Betsu-Betsu: Multi-View Separable 3D Reconstruction of Two Interacting Objects
Suhas Gopal, Rishabh Dabral, Vladislav Golyanik, Christian Theobalt
TL;DR
This work tackles the challenge of separable 3D reconstruction for two interacting objects from multi-view RGB data. It proposes Betsu-Betsu, a markerless, template-free framework that jointly encodes two objects with a shared multi-resolution hashgrid and outputs two SDFs, with an alpha-blending regularisation to enforce disjoint opacities and prevent interpenetration, enabling clean boundaries and novel-view synthesis. The method is validated across diverse interaction scenarios (human-object, hand-object, human-human, object-object) and datasets, including a new human-object dataset, showing improvements in geometry and appearance over state-of-the-art baselines like ObjectSDF++ and Segmented Neus2. The results demonstrate the practicality and generality of a two-object, template-free, compositional reconstruction approach, with potential extensions to larger scenes and template-guided refinements for further accuracy.
Abstract
Separable 3D reconstruction of multiple objects from multi-view RGB images -- resulting in two different 3D shapes for the two objects with a clear separation between them -- remains a sparsely researched problem. It is challenging due to severe mutual occlusions and ambiguities along the objects' interaction boundaries. This paper investigates the setting and introduces a new neuro-implicit method that can reconstruct the geometry and appearance of two objects undergoing close interactions while disjoining both in 3D, avoiding surface inter-penetrations and enabling novel-view synthesis of the observed scene.
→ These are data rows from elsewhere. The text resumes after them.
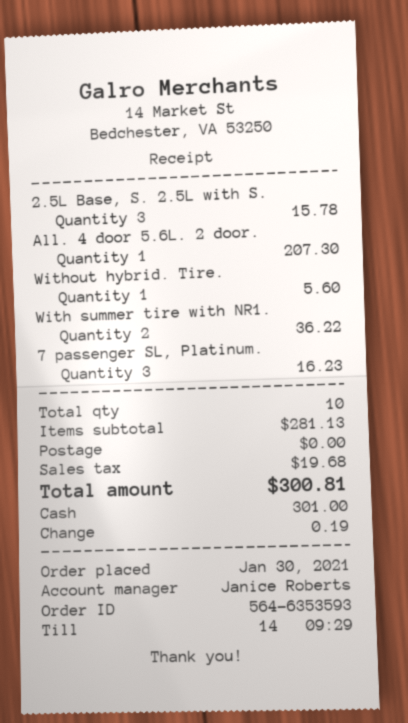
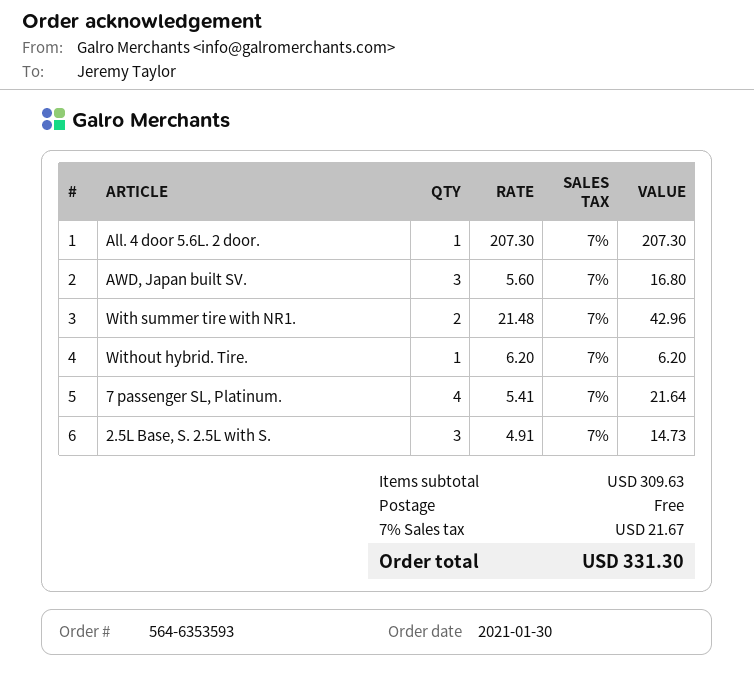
2.5L Base, S. 2.5L with S.: 3 for 15.78 -> 3 for 14.73
Without hybrid. Tire.: 1 for 5.60 -> 1 for 6.20
With summer tire with NR1.: 2 for 36.22 -> 2 for 42.96
7 passenger SL, Platinum.: 3 for 16.23 -> 4 for 21.64
AWD, Japan built SV.: none -> 3 for 16.80
subtotal: 281.13 -> 309.63
tax: 19.68 -> 21.67
total: 300.81 -> 331.30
The framework is end-to-end trainable and supervised using a novel alpha-blending regularisation that ensures that the two geometries are well separated even under extreme occlusions. Our reconstruction method is markerless and can be applied to rigid as well as articulated objects. We introduce a new dataset consisting of close interactions between a human and an object and also evaluate on two scenes of humans performing martial arts. The experiments confirm the effectiveness of our framework and substantial improvements using 3D and novel view synthesis metrics compared to several existing approaches applicable in our setting.